* [What to do] Among the entries below, which lines run from the line with "color: #6d28d9 ->" through the line with "Liberation Serif, serif"? Retype those, both ends included, exactly and without pictures.

Web page revision data
══════════════════════════════
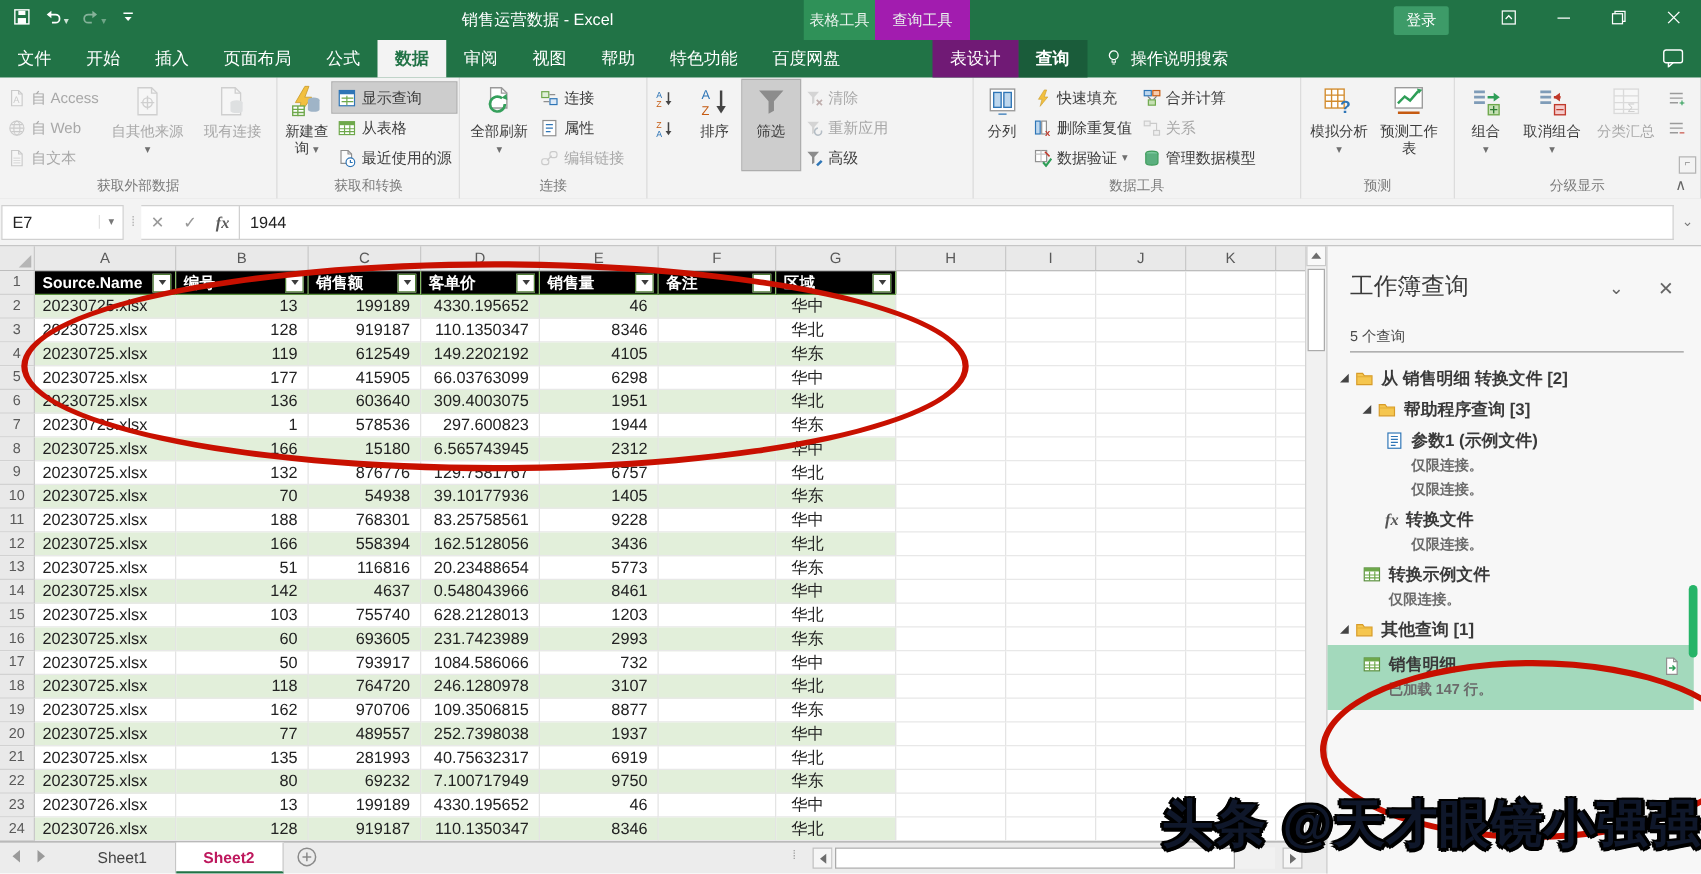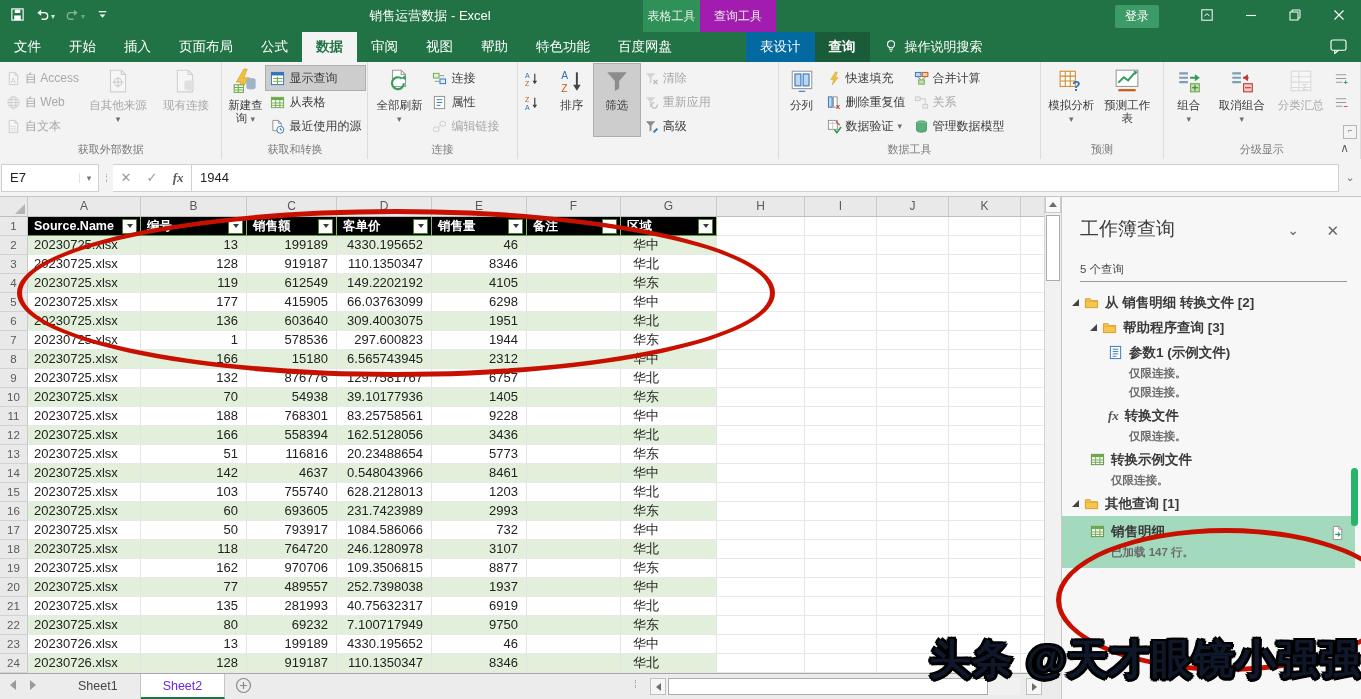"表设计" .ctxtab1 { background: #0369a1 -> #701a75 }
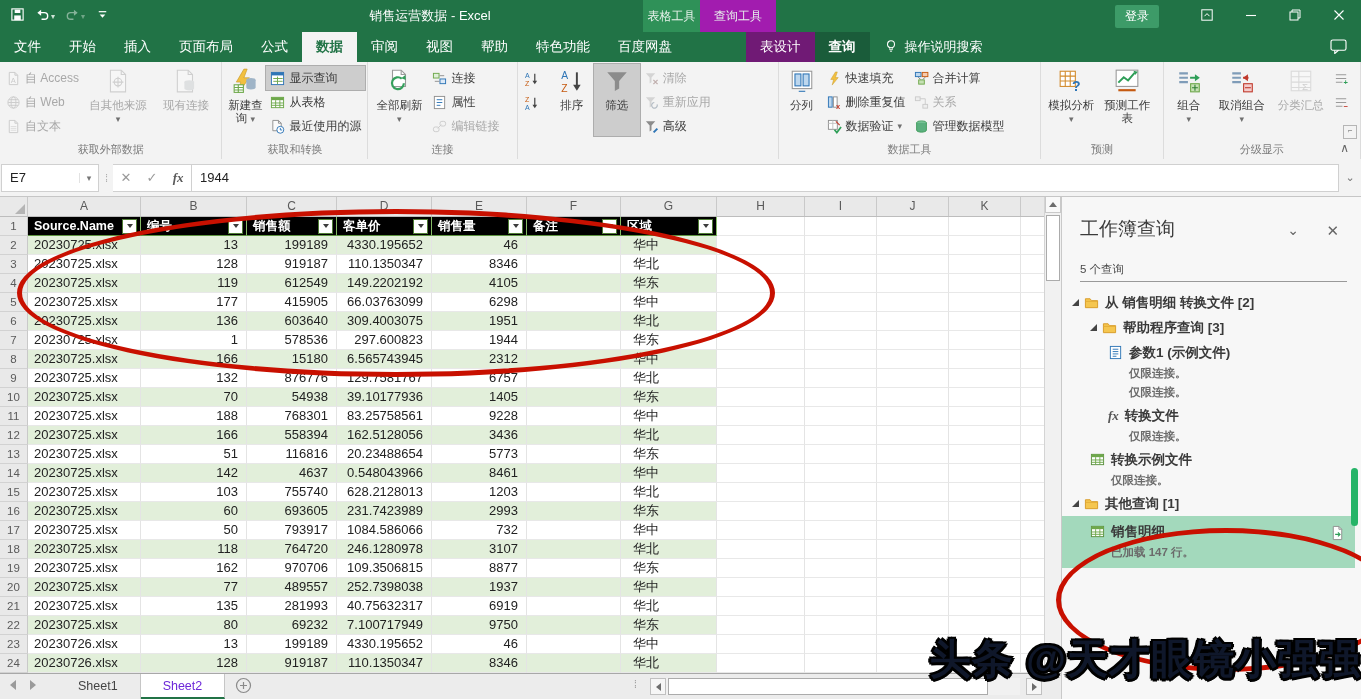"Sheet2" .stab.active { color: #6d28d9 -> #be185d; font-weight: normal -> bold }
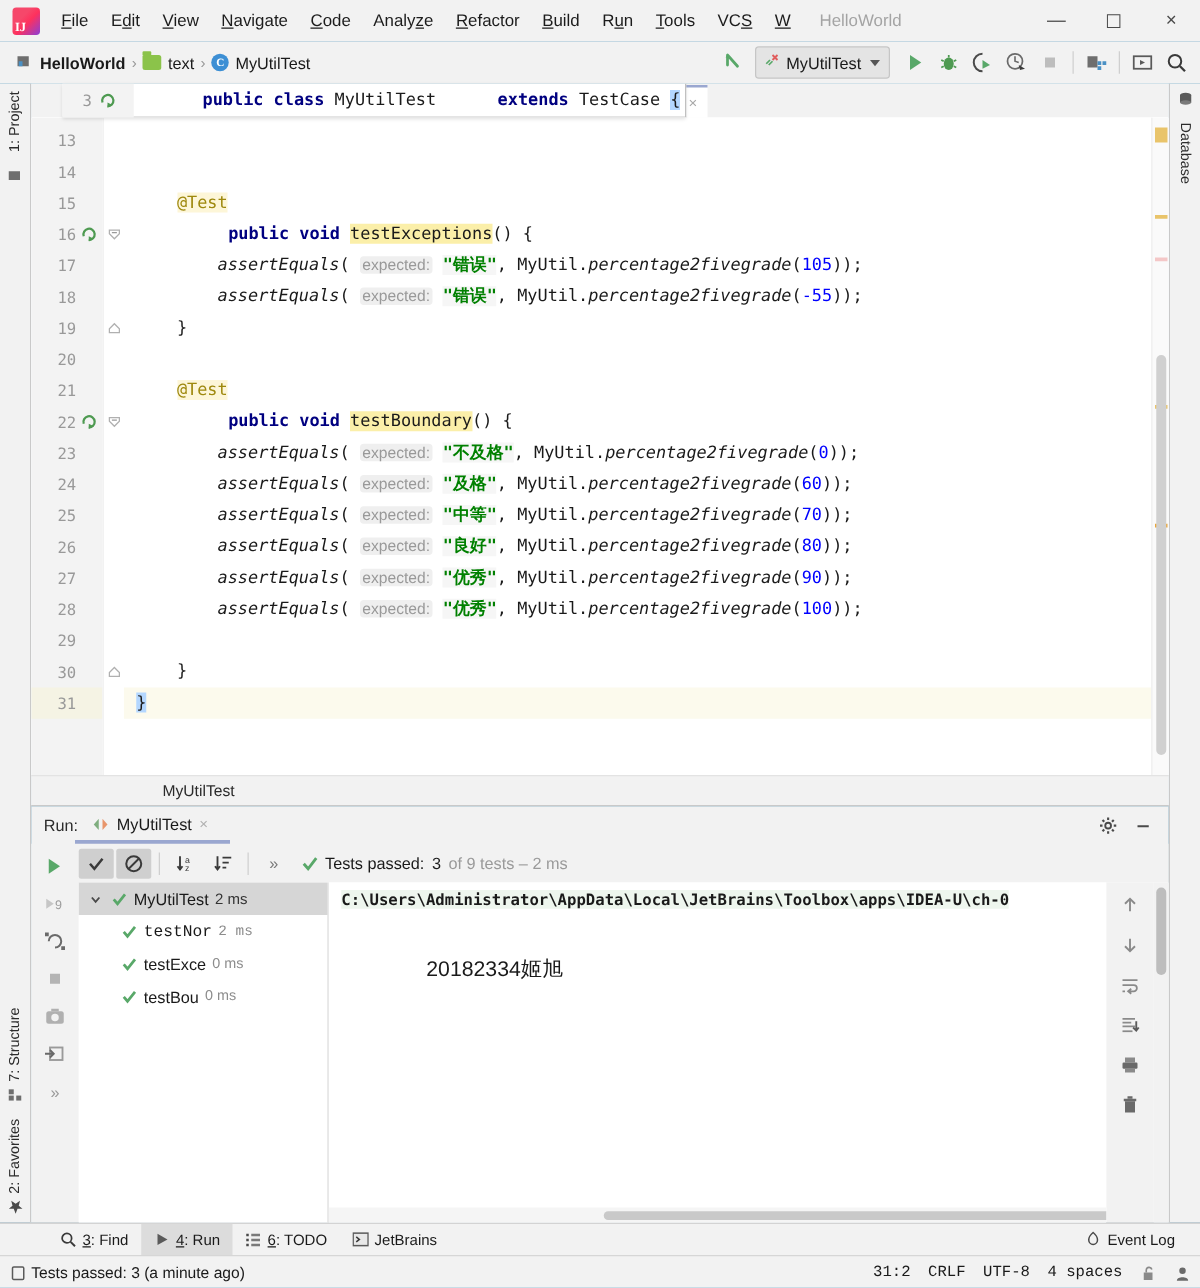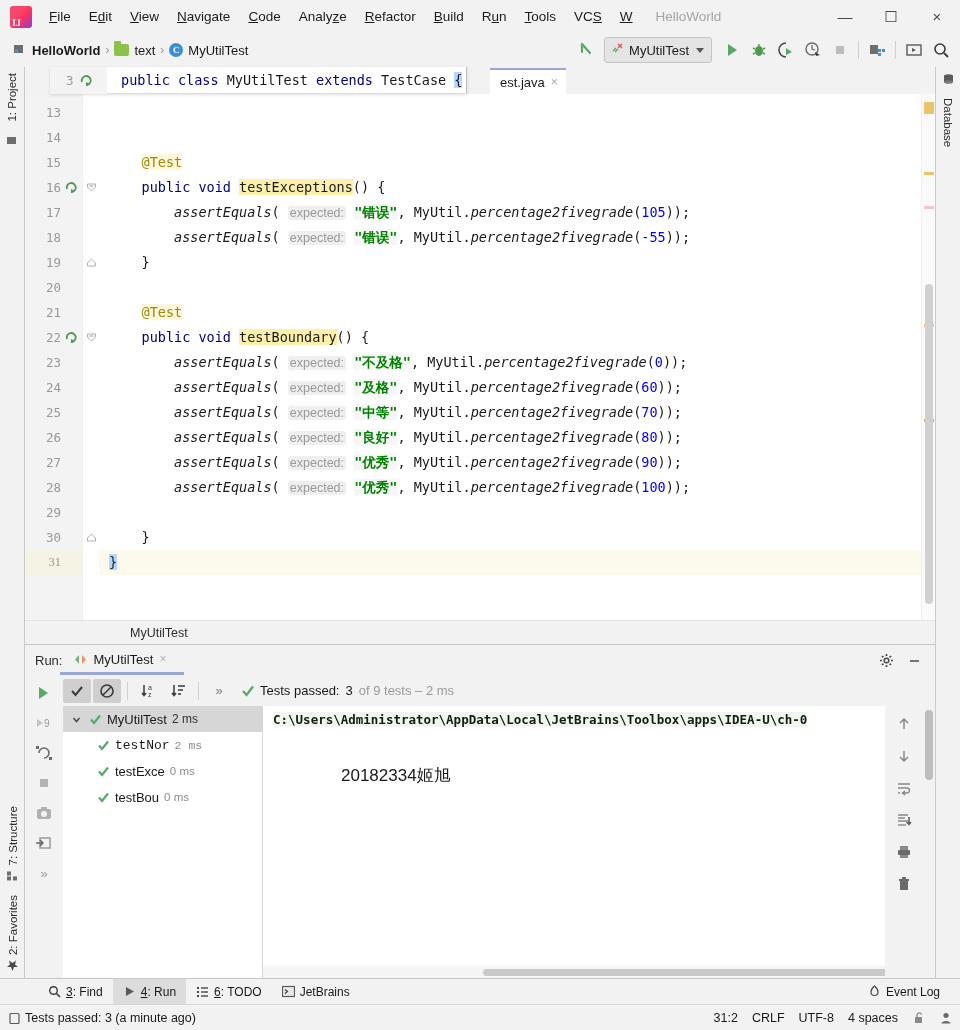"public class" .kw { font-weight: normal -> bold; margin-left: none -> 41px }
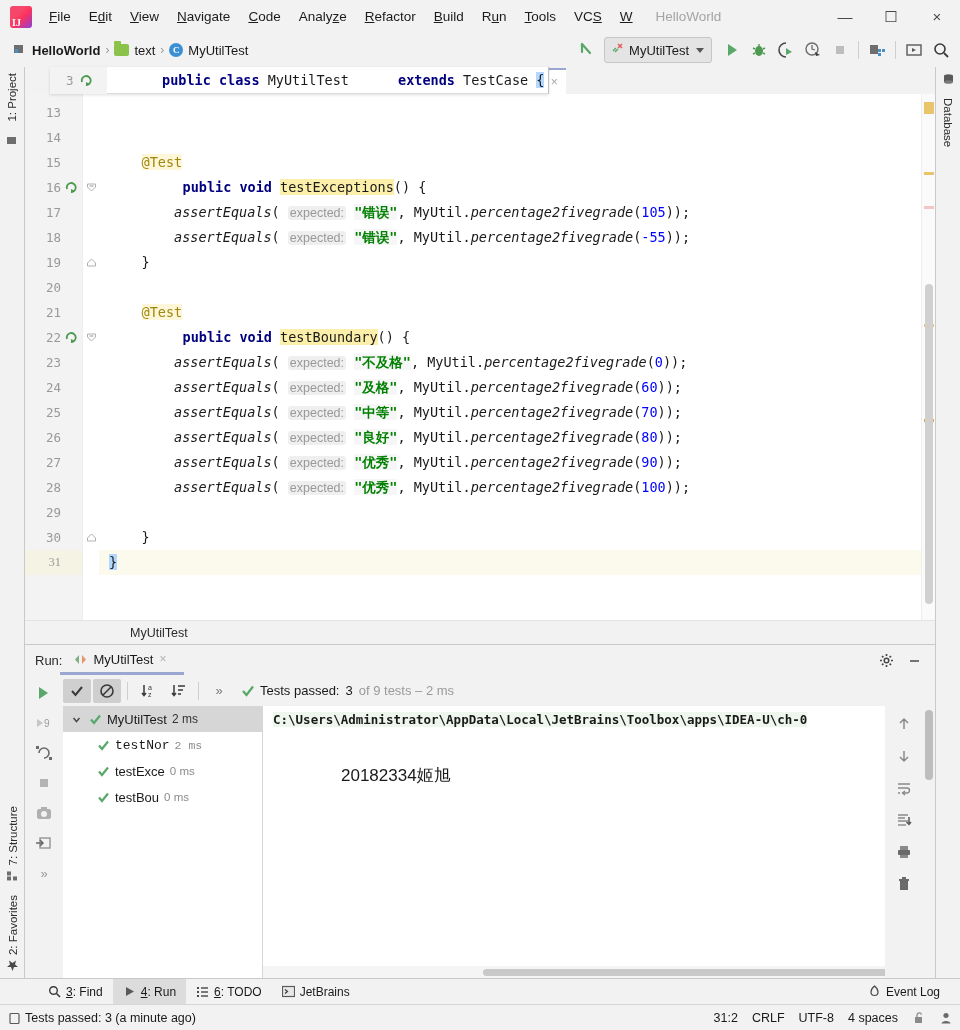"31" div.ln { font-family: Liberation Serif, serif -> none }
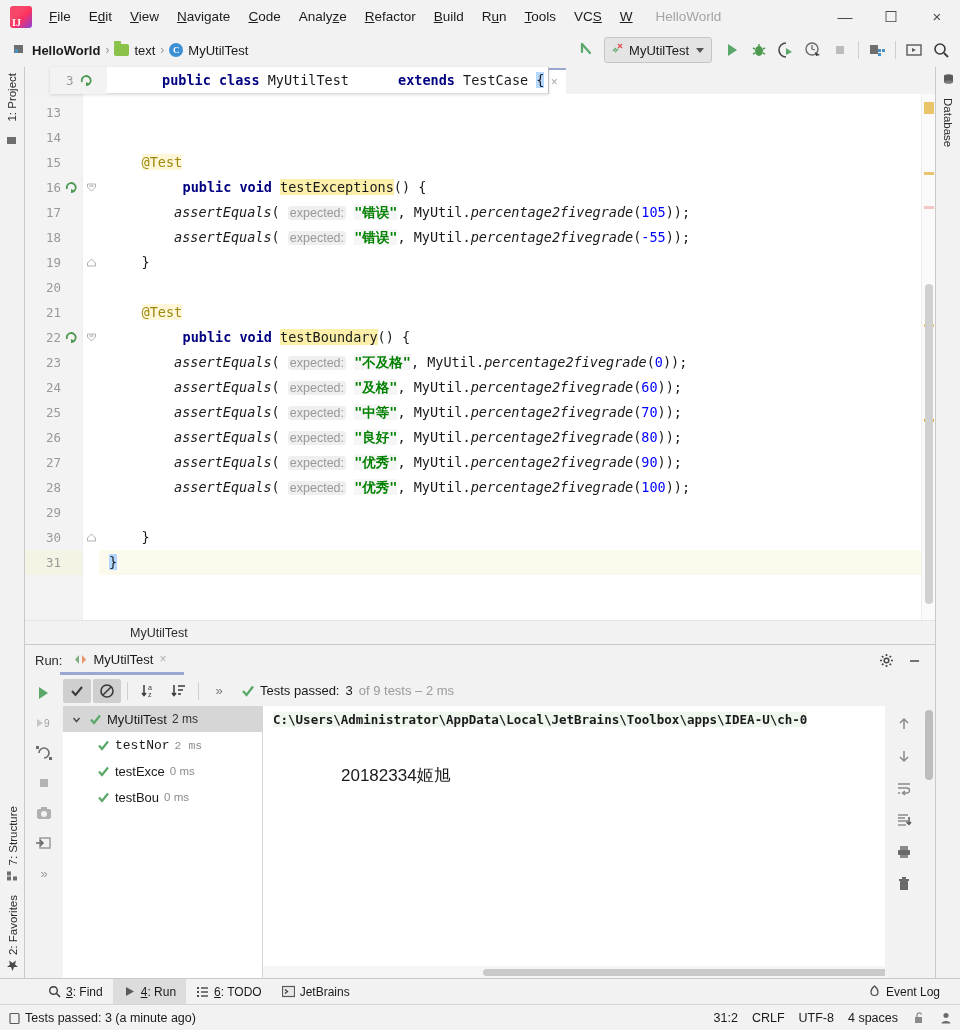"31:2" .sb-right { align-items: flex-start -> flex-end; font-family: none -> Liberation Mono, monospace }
══════════════════════════════
* [Answer to the exercise]
"Sheet2" .stab.active { color: #6d28d9 -> #be185d; font-weight: normal -> bold }
"public class" .kw { font-weight: normal -> bold; margin-left: none -> 41px }
"31" div.ln { font-family: Liberation Serif, serif -> none }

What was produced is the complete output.